**PROBLEM DETAILS**: This task asks for the lines from the one with "duties, and obligations found in the Torah." to the final line below, repeated exactly, with pictures omitted.

**DATASET RECORDS**:
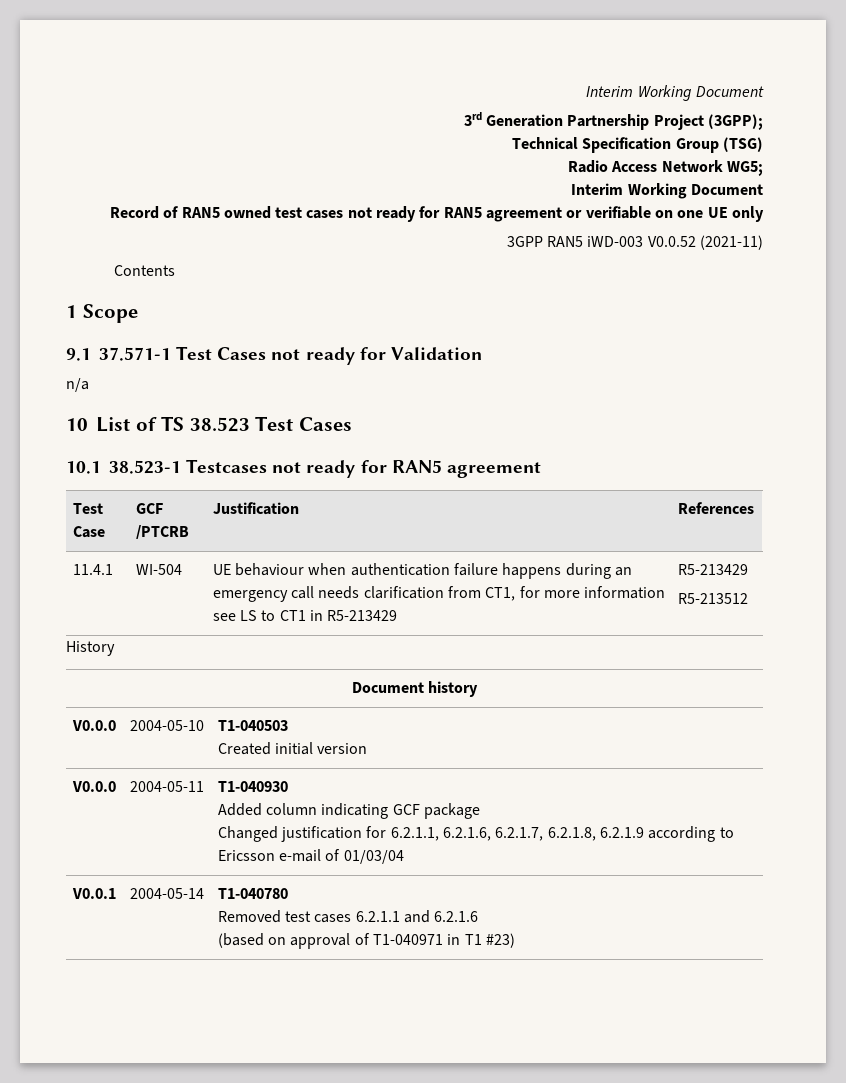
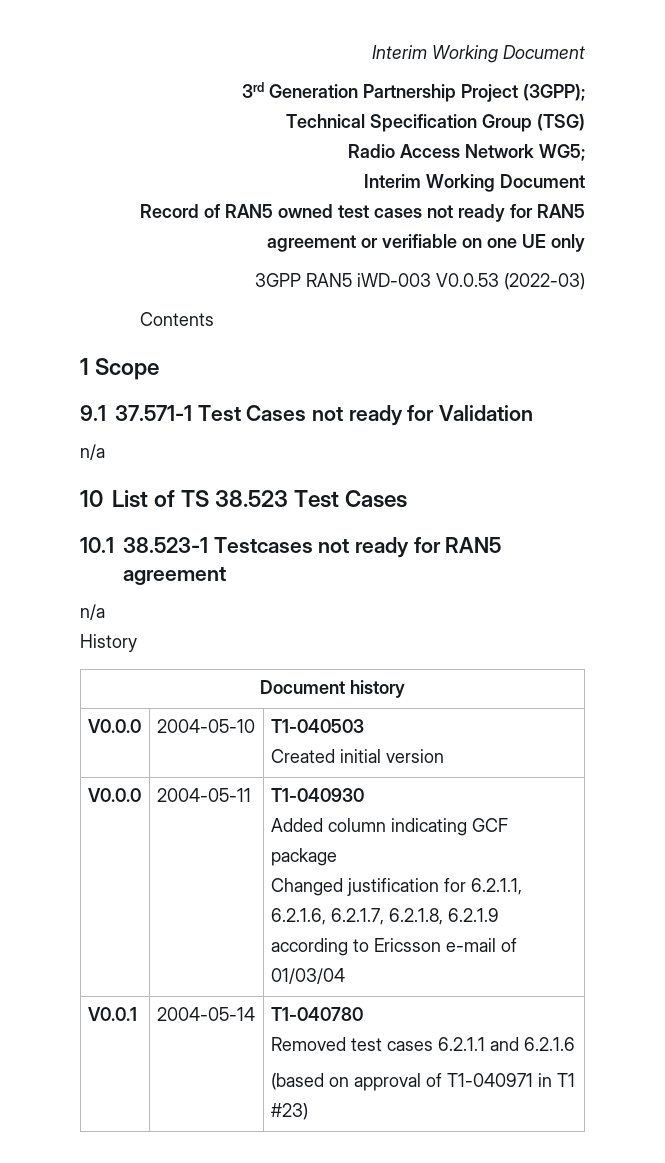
- 3GPP RAN5 iWD-003 V0.0.52 (2021-11)
+ 3GPP RAN5 iWD-003 V0.0.53 (2022-03)
  10.1 38.523-1 Testcases not ready for RAN5 agreement
- Test Case | GCF /PTCRB | Justification | References
- 11.4.1 | WI-504 | UE behaviour when authentication failure happens during an emergency call needs clarification from CT1, for more information see LS to CT1 in R5-213429 | R5-213429
- R5-213512
+ n/a

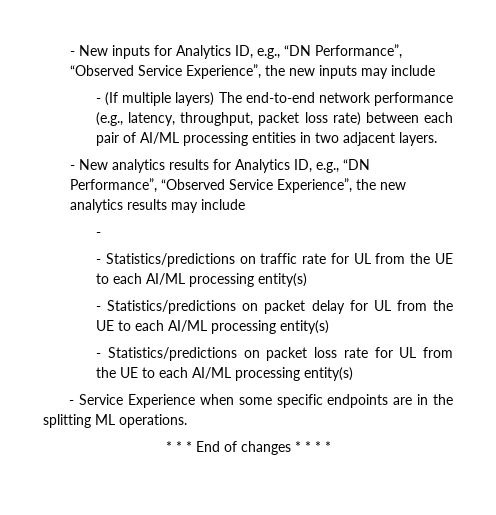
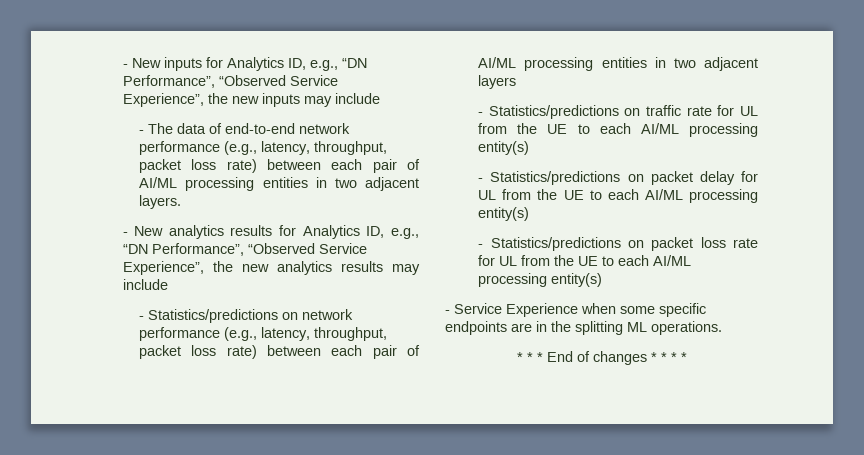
- - (If multiple layers) The end-to-end network performance (e.g., latency, throughput, packet loss rate) between each pair of AI/ML processing entities in two adjacent layers.
+ - The data of end-to-end network performance (e.g., latency, throughput, packet loss rate) between each pair of AI/ML processing entities in two adjacent layers.
  - New analytics results for Analytics ID, e.g., “DN Performance”, “Observed Service Experience”, the new analytics results may include
- -
+ - Statistics/predictions on network performance (e.g., latency, throughput, packet loss rate) between each pair of AI/ML processing entities in two adjacent layers

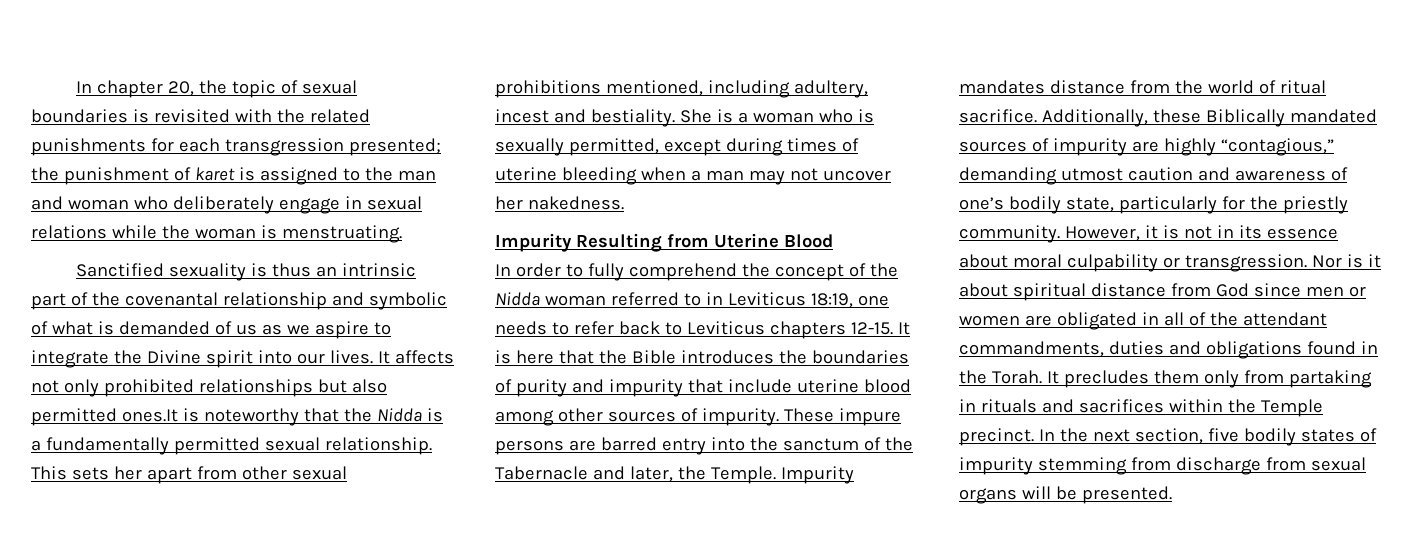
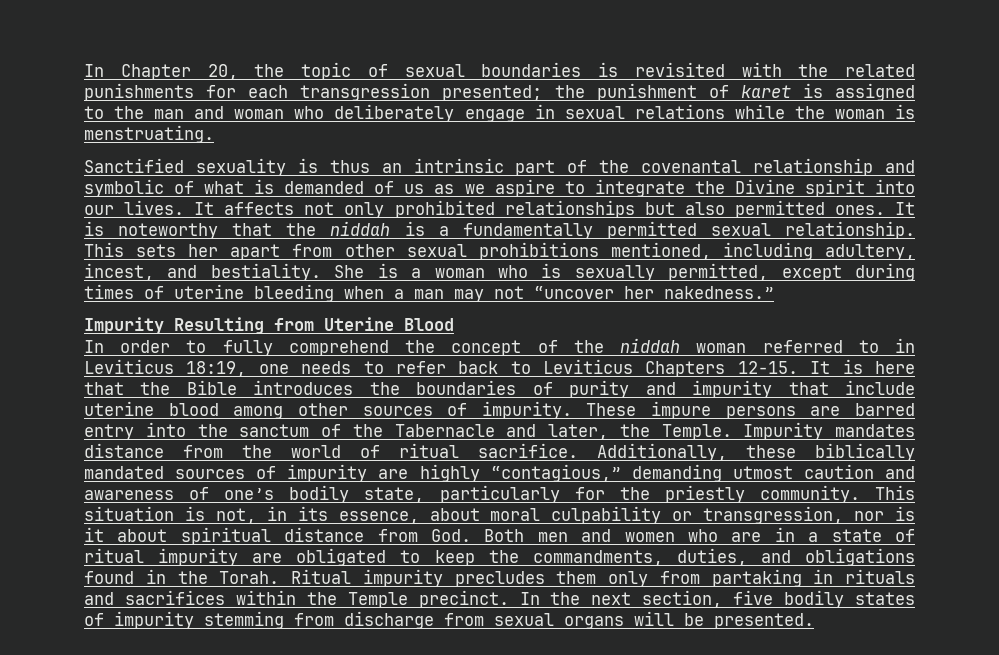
- In chapter 20, the topic of sexual boundaries is revisited with the related punishments for each transgression presented; the punishment of karet is assigned to the man and woman who deliberately engage in sexual relations while the woman is menstruating.
+ In Chapter 20, the topic of sexual boundaries is revisited with the related punishments for each transgression presented; the punishment of karet is assigned to the man and woman who deliberately engage in sexual relations while the woman is menstruating.
- It affects not only prohibited relationships but also permitted ones.It is noteworthy that the Nidda is a fundamentally permitted sexual relationship.
+ It affects not only prohibited relationships but also permitted ones. It is noteworthy that the niddah is a fundamentally permitted sexual relationship.
- This sets her apart from other sexual prohibitions mentioned, including adultery, incest and bestiality.
+ This sets her apart from other sexual prohibitions mentioned, including adultery, incest, and bestiality.
- She is a woman who is sexually permitted, except during times of uterine bleeding when a man may not uncover her nakedness.
+ She is a woman who is sexually permitted, except during times of uterine bleeding when a man may not “uncover her nakedness.”
- In order to fully comprehend the concept of the Nidda woman referred to in Leviticus 18:19, one needs to refer back to Leviticus chapters 12-15.
+ In order to fully comprehend the concept of the niddah woman referred to in Leviticus 18:19, one needs to refer back to Leviticus Chapters 12-15.
- Additionally, these Biblically mandated sources of impurity are highly “contagious,” demanding utmost caution and awareness of one’s bodily state, particularly for the priestly community.
+ Additionally, these biblically mandated sources of impurity are highly “contagious,” demanding utmost caution and awareness of one’s bodily state, particularly for the priestly community.
- However, it is not in its essence about moral culpability or transgression. Nor is it about spiritual distance from God since men or women are obligated in all of the attendant commandments, duties and obligations found in the Torah.
+ This situation is not, in its essence, about moral culpability or transgression, nor is it about spiritual distance from God. Both men and women who are in a state of ritual impurity are obligated to keep the commandments, duties, and obligations found in the Torah.
- It precludes them only from partaking in rituals and sacrifices within the Temple precinct.
+ Ritual impurity precludes them only from partaking in rituals and sacrifices within the Temple precinct.

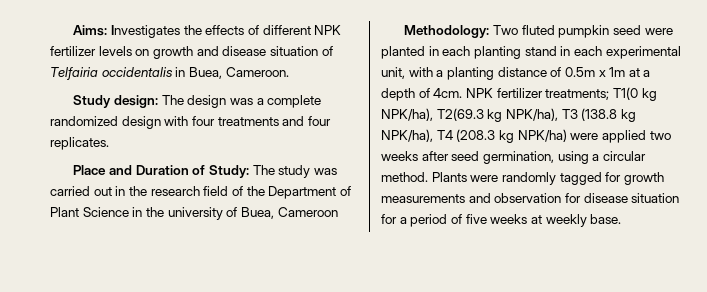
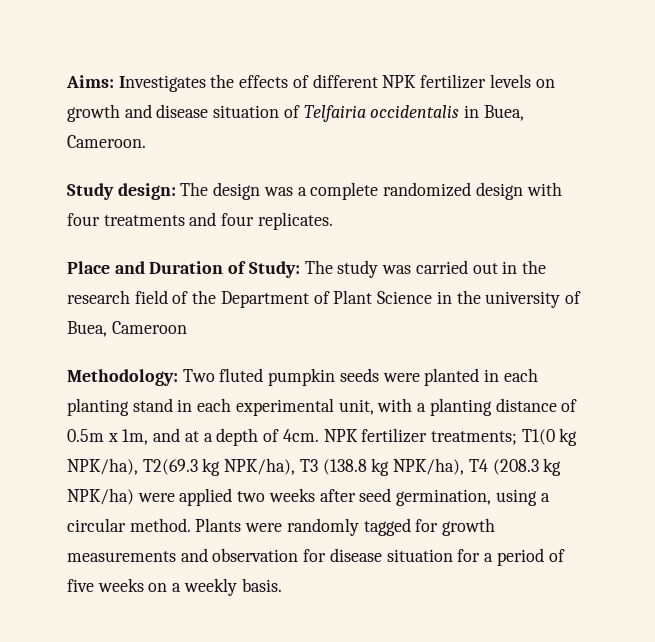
- Methodology: Two fluted pumpkin seed were planted in each planting stand in each experimental unit, with a planting distance of 0.5m x 1m at a depth of 4cm.
+ Methodology: Two fluted pumpkin seeds were planted in each planting stand in each experimental unit, with a planting distance of 0.5m x 1m, and at a depth of 4cm.
- Plants were randomly tagged for growth measurements and observation for disease situation for a period of five weeks at weekly base.
+ Plants were randomly tagged for growth measurements and observation for disease situation for a period of five weeks on a weekly basis.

**RESPONSE AREA**:
+ This situation is not, in its essence, about moral culpability or transgression, nor is it about spiritual distance from God. Both men and women who are in a state of ritual impurity are obligated to keep the commandments, duties, and obligations found in the Torah.
- It precludes them only from partaking in rituals and sacrifices within the Temple precinct.
+ Ritual impurity precludes them only from partaking in rituals and sacrifices within the Temple precinct.

- Methodology: Two fluted pumpkin seed were planted in each planting stand in each experimental unit, with a planting distance of 0.5m x 1m at a depth of 4cm.
+ Methodology: Two fluted pumpkin seeds were planted in each planting stand in each experimental unit, with a planting distance of 0.5m x 1m, and at a depth of 4cm.
- Plants were randomly tagged for growth measurements and observation for disease situation for a period of five weeks at weekly base.
+ Plants were randomly tagged for growth measurements and observation for disease situation for a period of five weeks on a weekly basis.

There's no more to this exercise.